Lessons for Production Agentic Systems

The sandbox uses Node.js vm module with a restricted context:

No filesystem access.
No network access.
No access to process or require.
CPU and memory limits enforced by the parent process.

The vm module has a history of escapes, including prototype pollution via Object.prototype manipulation and context breakout through constructor chains. A production version would need a stronger boundary: separate containers, seccomp filters, or a WASM-based runtime.

The event-queue serialization model mitigates some risks. Because all actions are queued before execution, an agent can’t observe the immediate result of its own actions within the same frame. This prevents feedback loops where malicious code adapts in real time to engine responses.

These sandbox constraints mirror production challenges: any system that executes LLM-generated code must enforce resource limits, prevent side effects, and handle timeouts gracefully. The tournament data shows that models optimized for reasoning depth (like Gemini 3 Pro) struggle more with these constraints than models that generate compact, stateful code (like Claude Opus 4.5).

When to Use This Pattern

Real-time strategy games as benchmarks make sense when:

You need to test agent behavior under latency constraints.
Your production system involves concurrent state updates and resource contention.
Single-turn correctness is necessary but not sufficient.

They don’t make sense when:

Your agents operate in batch mode with no time pressure.
State updates are serialized and conflicts are rare.
You care more about reasoning depth than execution speed.

The Screeps paradigm (code as strategy) is particularly useful for testing models that generate long-running processes: workflow orchestrators, infrastructure controllers, trading bots. These systems share the same failure modes: they must handle partial failures, recover from timeouts, and adapt to adversarial inputs.

Technical Verdict

LLM Skirmish reveals a gap between generation quality and execution robustness. Models that produce clean code in isolation struggle when that code must run in a tight loop with strict latency budgets. The benchmark is valuable because it tests coordination primitives (memory management, conflict resolution, timeout handling) that matter in production agentic systems.

Use this pattern when you’re building agents that must operate in real-time environments with resource constraints.
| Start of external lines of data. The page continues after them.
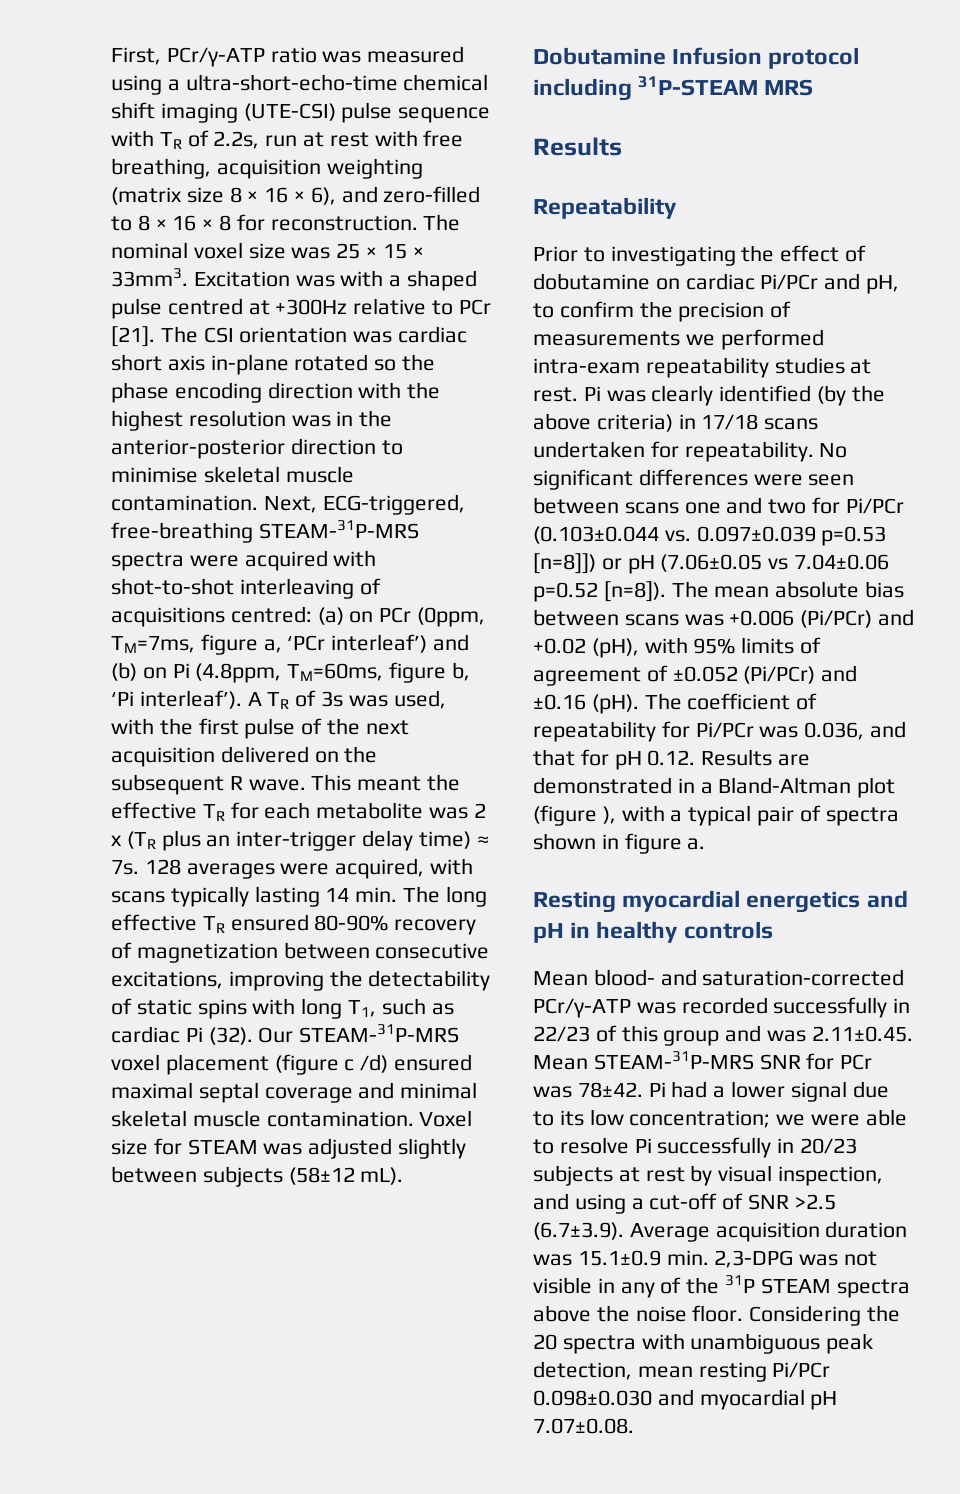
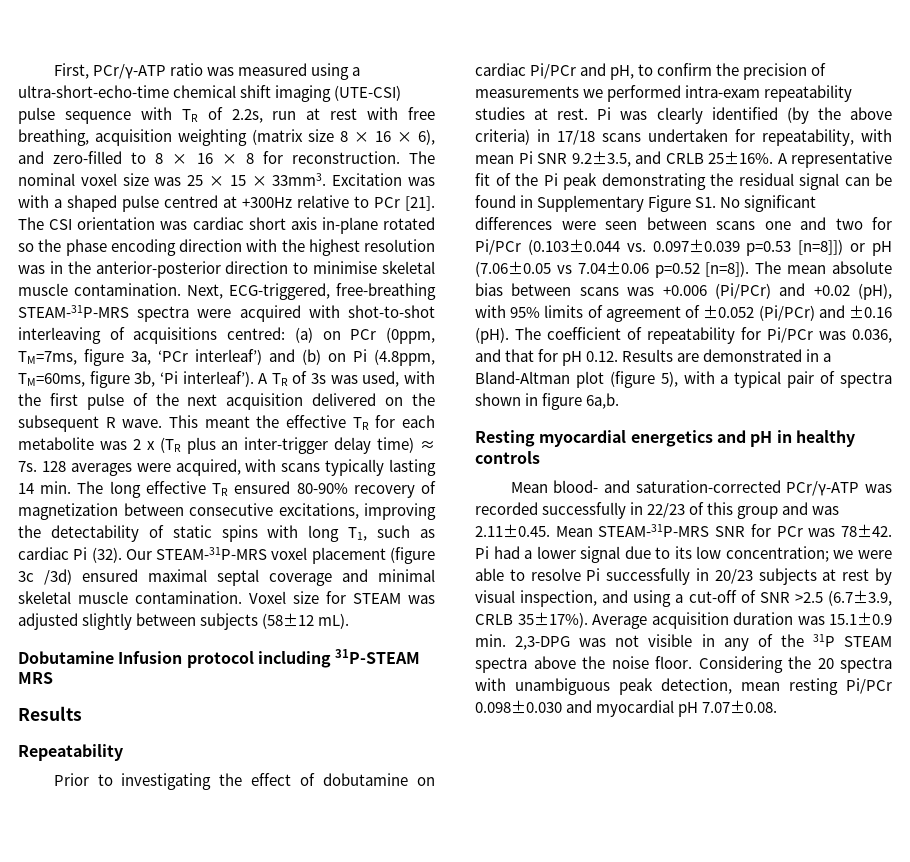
- Next, ECG-triggered, free-breathing STEAM-31P-MRS spectra were acquired with shot-to-shot interleaving of acquisitions centred: (a) on PCr (0ppm, TM=7ms, figure a, ‘PCr interleaf’) and (b) on Pi (4.8ppm, TM=60ms, figure b, ‘Pi interleaf’).
+ Next, ECG-triggered, free-breathing STEAM-31P-MRS spectra were acquired with shot-to-shot interleaving of acquisitions centred: (a) on PCr (0ppm, TM=7ms, figure 3a, ‘PCr interleaf’) and (b) on Pi (4.8ppm, TM=60ms, figure 3b, ‘Pi interleaf’).
- Our STEAM-31P-MRS voxel placement (figure c /d) ensured maximal septal coverage and minimal skeletal muscle contamination.
+ Our STEAM-31P-MRS voxel placement (figure 3c /3d) ensured maximal septal coverage and minimal skeletal muscle contamination.
- Pi was clearly identified (by the above criteria) in 17/18 scans undertaken for repeatability. No significant differences were seen between scans one and two for Pi/PCr (0.103±0.044 vs. 0.097±0.039 p=0.53 [n=8]]) or pH (7.06±0.05 vs 7.04±0.06 p=0.52 [n=8]).
+ Pi was clearly identified (by the above criteria) in 17/18 scans undertaken for repeatability, with mean Pi SNR 9.2±3.5, and CRLB 25±16%. A representative fit of the Pi peak demonstrating the residual signal can be found in Supplementary Figure S1. No significant differences were seen between scans one and two for Pi/PCr (0.103±0.044 vs. 0.097±0.039 p=0.53 [n=8]]) or pH (7.06±0.05 vs 7.04±0.06 p=0.52 [n=8]).
- The coefficient of repeatability for Pi/PCr was 0.036, and that for pH 0.12. Results are demonstrated in a Bland-Altman plot (figure ), with a typical pair of spectra shown in figure a.
+ The coefficient of repeatability for Pi/PCr was 0.036, and that for pH 0.12. Results are demonstrated in a Bland-Altman plot (figure 5), with a typical pair of spectra shown in figure 6a,b.
- Pi had a lower signal due to its low concentration; we were able to resolve Pi successfully in 20/23 subjects at rest by visual inspection, and using a cut-off of SNR >2.5 (6.7±3.9). Average acquisition duration was 15.1±0.9 min. 2,3-DPG was not visible in any of the 31P STEAM spectra above the noise floor.
+ Pi had a lower signal due to its low concentration; we were able to resolve Pi successfully in 20/23 subjects at rest by visual inspection, and using a cut-off of SNR >2.5 (6.7±3.9, CRLB 35±17%). Average acquisition duration was 15.1±0.9 min. 2,3-DPG was not visible in any of the 31P STEAM spectra above the noise floor.

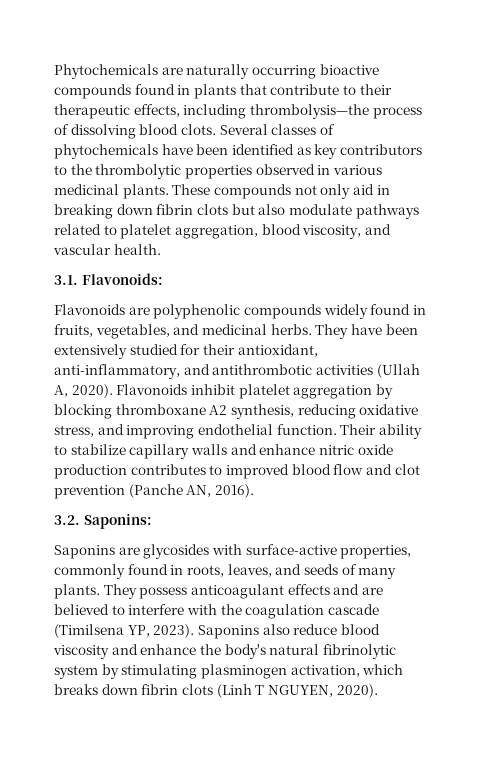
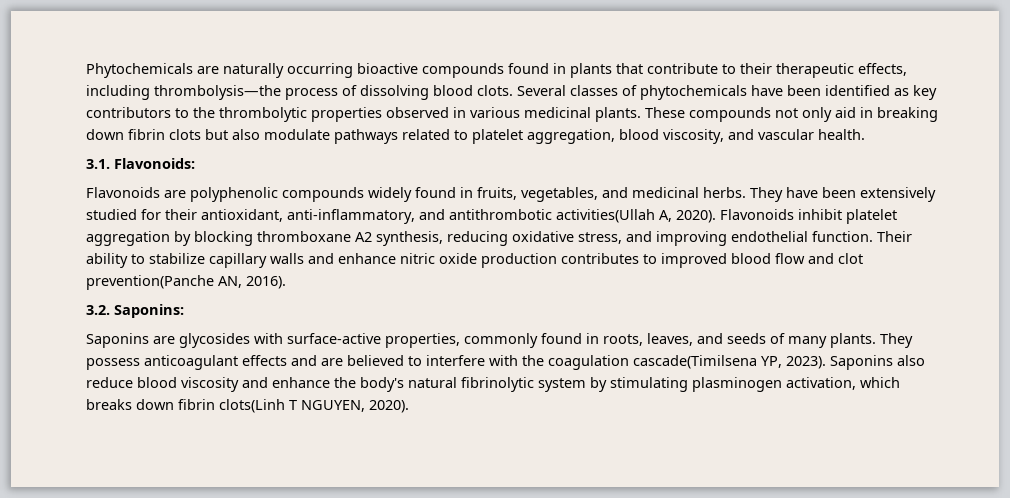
- They have been extensively studied for their antioxidant, anti-inflammatory, and antithrombotic activities (Ullah A, 2020).
+ They have been extensively studied for their antioxidant, anti-inflammatory, and antithrombotic activities(Ullah A, 2020).
- Their ability to stabilize capillary walls and enhance nitric oxide production contributes to improved blood flow and clot prevention (Panche AN, 2016).
+ Their ability to stabilize capillary walls and enhance nitric oxide production contributes to improved blood flow and clot prevention(Panche AN, 2016).
- They possess anticoagulant effects and are believed to interfere with the coagulation cascade (Timilsena YP, 2023).
+ They possess anticoagulant effects and are believed to interfere with the coagulation cascade(Timilsena YP, 2023).
- Saponins also reduce blood viscosity and enhance the body's natural fibrinolytic system by stimulating plasminogen activation, which breaks down fibrin clots (Linh T NGUYEN, 2020).
+ Saponins also reduce blood viscosity and enhance the body's natural fibrinolytic system by stimulating plasminogen activation, which breaks down fibrin clots(Linh T NGUYEN, 2020).

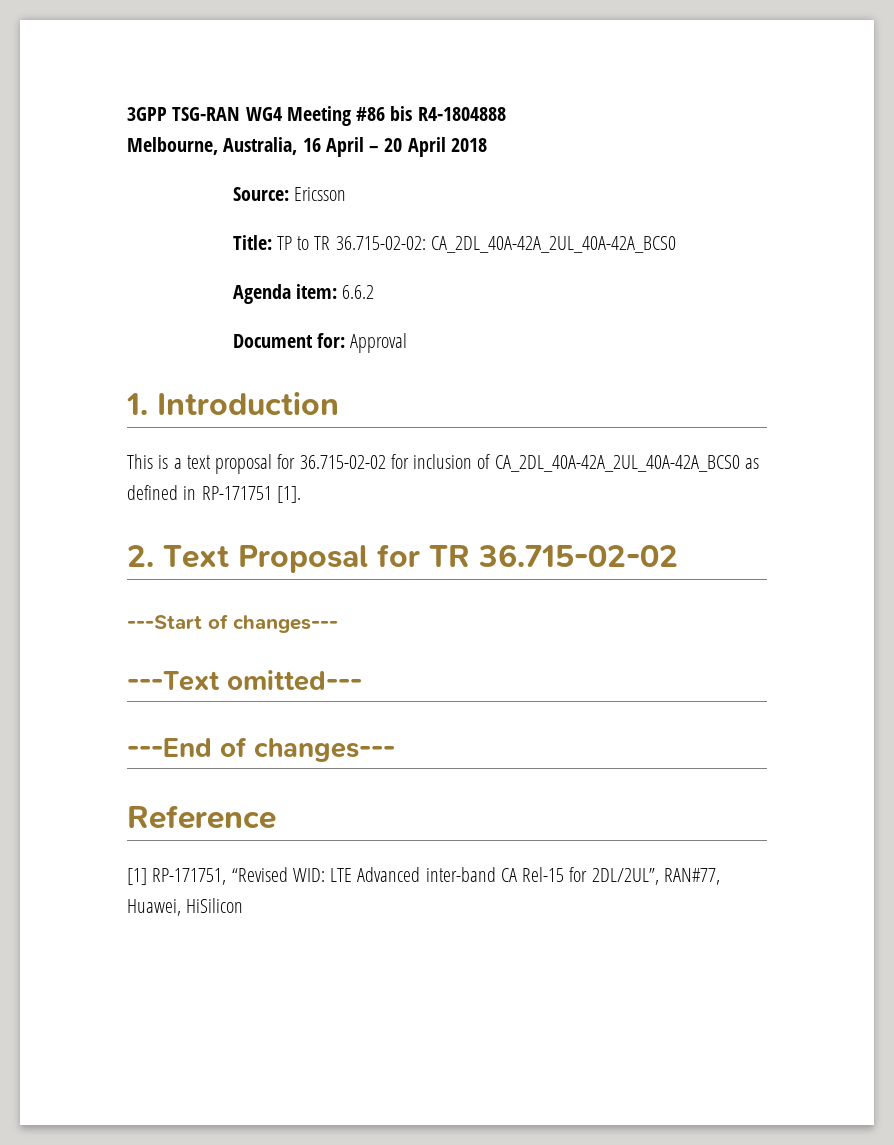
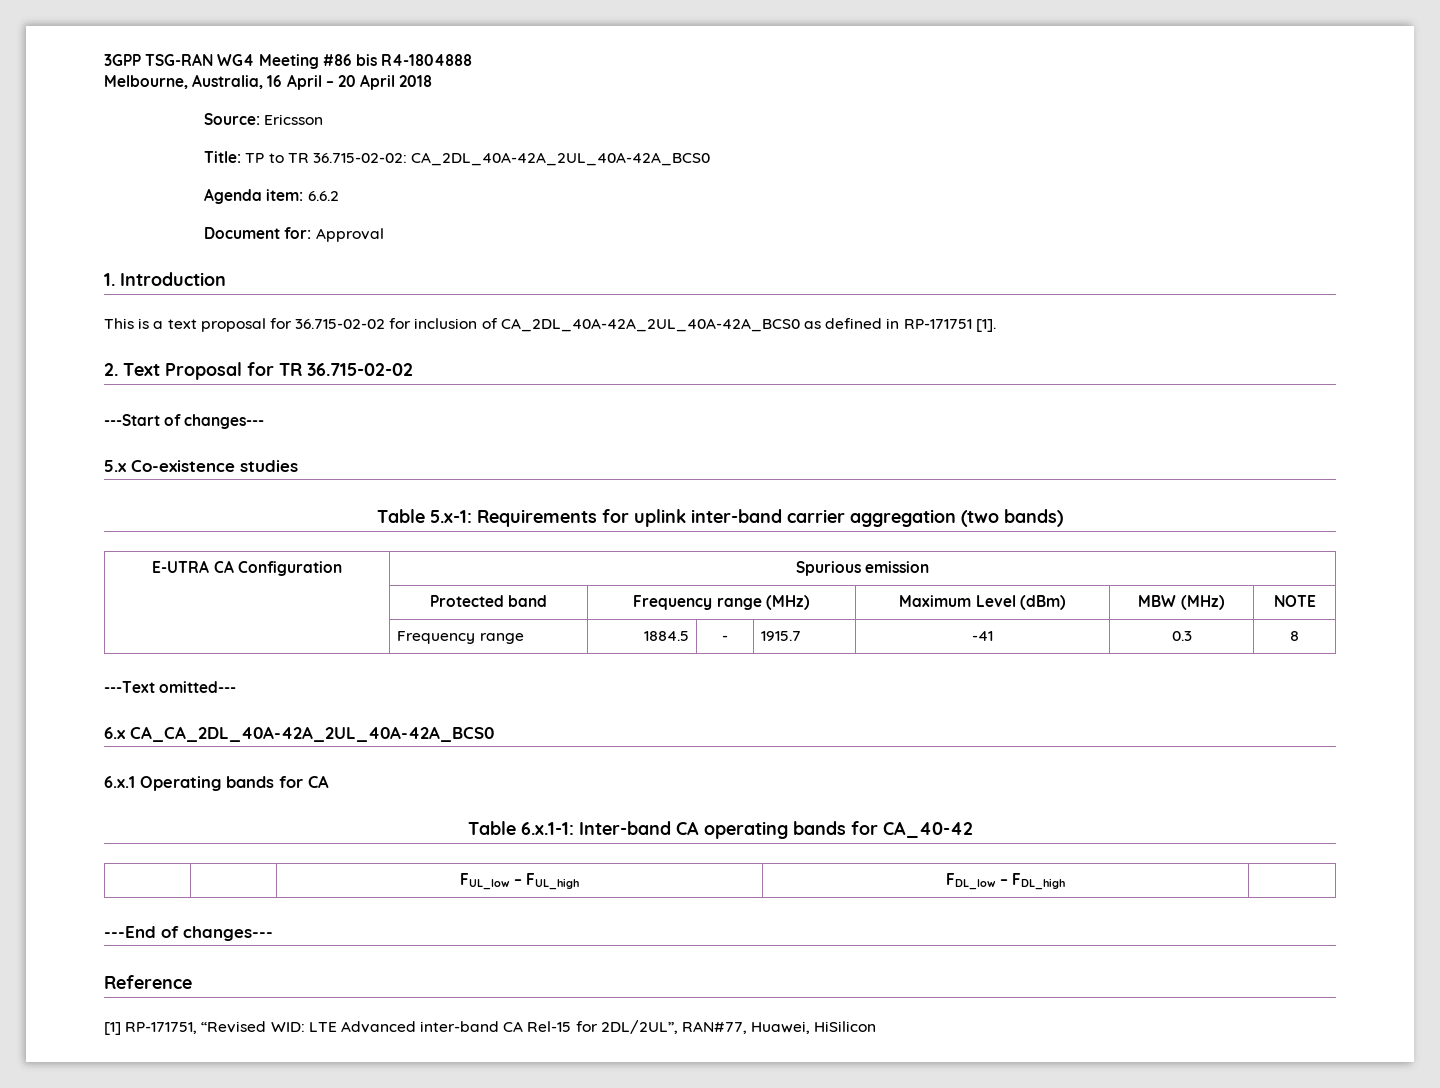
+ 5.x Co-existence studies
+ Table 5.x-1: Requirements for uplink inter-band carrier aggregation (two bands)
+ E-UTRA CA Configuration | Spurious emission
+ | Protected band | Frequency range (MHz) | Maximum Level (dBm) | MBW (MHz) | NOTE
+ | Frequency range | 1884.5 | - | 1915.7 | -41 | 0.3 | 8
  ---Text omitted---
+ 6.x CA_CA_2DL_40A-42A_2UL_40A-42A_BCS0
+ 6.x.1 Operating bands for CA
+ Table 6.x.1-1: Inter-band CA operating bands for CA_40-42
+ | | FUL_low – FUL_high | FDL_low – FDL_high |

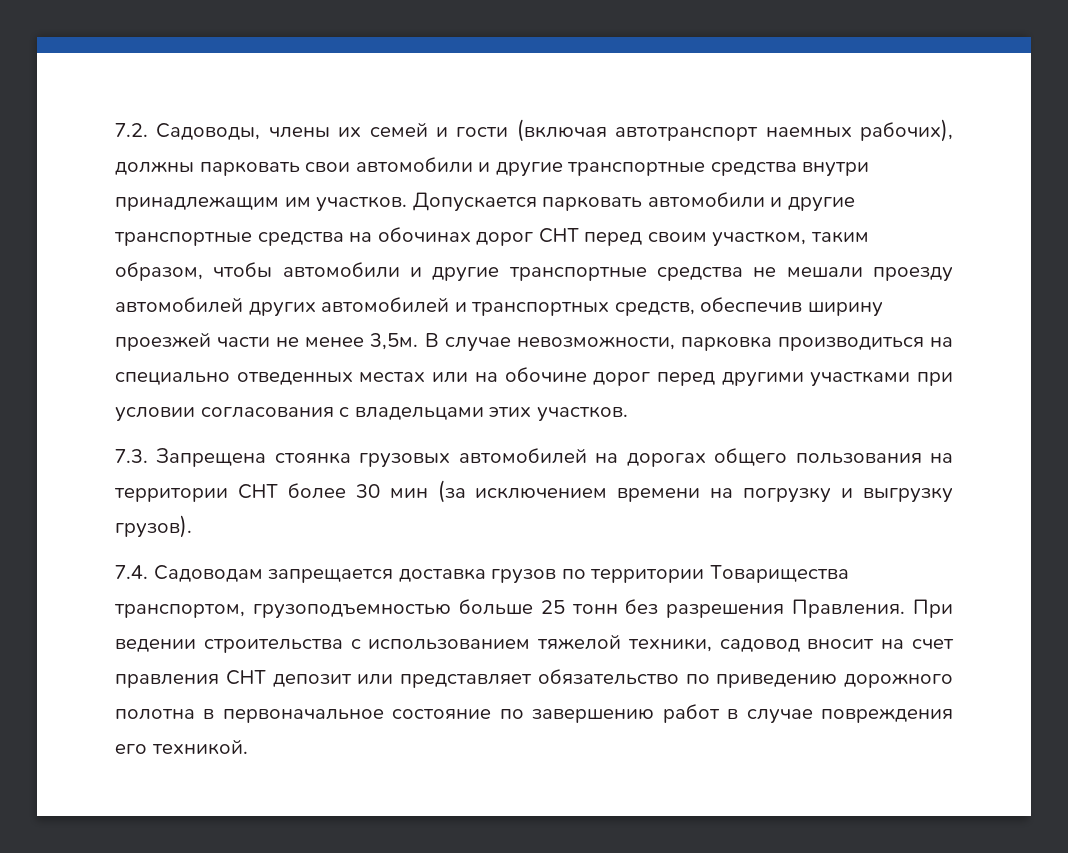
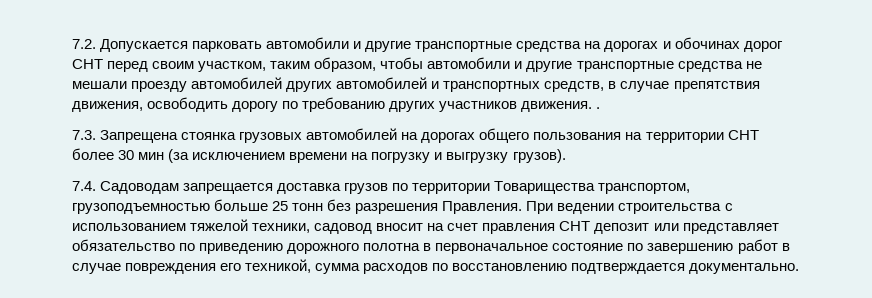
- 7.2. Садоводы, члены их семей и гости (включая автотранспорт наемных рабочих), должны парковать свои автомобили и другие транспортные средства внутри принадлежащим им участков. Допускается парковать автомобили и другие транспортные средства на обочинах дорог СНТ перед своим участком, таким образом, чтобы автомобили и другие транспортные средства не мешали проезду автомобилей других автомобилей и транспортных средств, обеспечив ширину проезжей части не менее 3,5м. В случае невозможности, парковка производиться на специально отведенных местах или на обочине дорог перед другими участками при условии согласования с владельцами этих участков.
+ 7.2. Допускается парковать автомобили и другие транспортные средства на дорогах и обочинах дорог СНТ перед своим участком, таким образом, чтобы автомобили и другие транспортные средства не мешали проезду автомобилей других автомобилей и транспортных средств, в случае препятствия движения, освободить дорогу по требованию других участников движения. .
- При ведении строительства с использованием тяжелой техники, садовод вносит на счет правления СНТ депозит или представляет обязательство по приведению дорожного полотна в первоначальное состояние по завершению работ в случае повреждения его техникой.
+ При ведении строительства с использованием тяжелой техники, садовод вносит на счет правления СНТ депозит или представляет обязательство по приведению дорожного полотна в первоначальное состояние по завершению работ в случае повреждения его техникой, сумма расходов по восстановлению подтверждается документально.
Avoid it if your agents can afford to take their time or if you’re optimizing for reasoning depth over execution speed.

The tournament data shows that explicit state machines with aggressive caching beat reactive strategies that try to reason through every decision. If you’re building orchestration layers for time-sensitive agents, prioritize compact code with disciplined memory management over verbose reasoning chains. Claude Opus 4.5’s 85% win rate demonstrates that execution discipline matters more than reasoning sophistication when latency budgets are tight.